Murdoch suggests that if this approach succeeds on a larger scale, gene-editing therapies could shift from “customized” solutions for a single patient to treatments serving an entire category of genetic disorders. This would mean faster patient access, lower costs, and greater opportunities for more companies to enter the field in 2026 - without implying that regulatory and financial challenges have disappeared.

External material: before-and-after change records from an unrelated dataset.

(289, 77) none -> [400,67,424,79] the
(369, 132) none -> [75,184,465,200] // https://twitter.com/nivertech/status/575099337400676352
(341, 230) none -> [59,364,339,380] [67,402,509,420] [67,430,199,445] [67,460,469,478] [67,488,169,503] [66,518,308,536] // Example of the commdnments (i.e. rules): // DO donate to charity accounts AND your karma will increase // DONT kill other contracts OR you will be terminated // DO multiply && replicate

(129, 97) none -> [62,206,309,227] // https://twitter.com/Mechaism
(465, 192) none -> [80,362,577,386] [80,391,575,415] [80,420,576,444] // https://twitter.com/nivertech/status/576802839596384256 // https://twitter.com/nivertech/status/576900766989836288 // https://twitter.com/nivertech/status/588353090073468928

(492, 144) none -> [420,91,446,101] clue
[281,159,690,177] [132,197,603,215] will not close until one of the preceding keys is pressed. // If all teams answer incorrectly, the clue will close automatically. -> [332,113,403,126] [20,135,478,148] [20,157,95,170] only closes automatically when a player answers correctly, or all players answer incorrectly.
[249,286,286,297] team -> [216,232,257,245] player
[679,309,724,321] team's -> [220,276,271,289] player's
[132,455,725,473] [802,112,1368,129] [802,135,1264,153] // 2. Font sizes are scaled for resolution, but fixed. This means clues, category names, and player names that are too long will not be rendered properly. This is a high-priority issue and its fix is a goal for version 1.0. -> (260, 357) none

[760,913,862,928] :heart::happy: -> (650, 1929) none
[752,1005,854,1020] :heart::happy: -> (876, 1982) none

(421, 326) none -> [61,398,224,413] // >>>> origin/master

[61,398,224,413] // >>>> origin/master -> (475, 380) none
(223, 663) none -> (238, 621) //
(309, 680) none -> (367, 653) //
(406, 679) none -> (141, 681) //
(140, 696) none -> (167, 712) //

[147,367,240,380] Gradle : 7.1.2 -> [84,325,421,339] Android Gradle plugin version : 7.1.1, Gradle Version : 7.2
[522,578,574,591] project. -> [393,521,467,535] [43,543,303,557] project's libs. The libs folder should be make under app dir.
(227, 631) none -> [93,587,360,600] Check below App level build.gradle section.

 Platform trials present an opportunity to broaden the applications of CRISPR treatments
Platform trials present an opportunity to broaden the applications of CRISPR treatments

Indicators of justice

Meanwhile, Andrew M. Subica, a researcher in health disparities and health equity and an associate professor of social medicine, population, and public health at the University of California, Riverside, sets a different benchmark for success in 2026 - one that tests the beneficiaries themselves.

 

He told Annahar that practical “equity indicators” at this early stage begin with a simple question: Are the voices and concerns of the target communities genuinely engaged from the conceptual stage through the trials, or are they treated merely as passive recipients?

 

He adds that a second indicator is the diversity of trial participants, particularly from groups that are typically underrepresented, since different populations may respond differently to gene-editing tools. A third indicator is the focus of development itself: Does it address the greatest health burdens within society or globally, or does it prioritize what companies consider most profitable?

 

Subica believes that policy measures in 2026 should take a two-pronged approach: first, involving members of affected communities as stakeholders and advisors from the early planning stages and then as participants in large-scale trials; second, establishing coverage models or regulatory frameworks that ensure fair pricing, making the treatment accessible to the widest possible group of patients.

 

He explains that the biggest risk of worsening inequality is leaving the most medically vulnerable groups out of the benefits, while the more privileged - often already healthier - gain disproportionate access. According to Subica, an early warning sign will be the diseases prioritized in the next wave: Do they genuinely address the broader health burden, or mainly serve conditions affecting groups already with better health outcomes?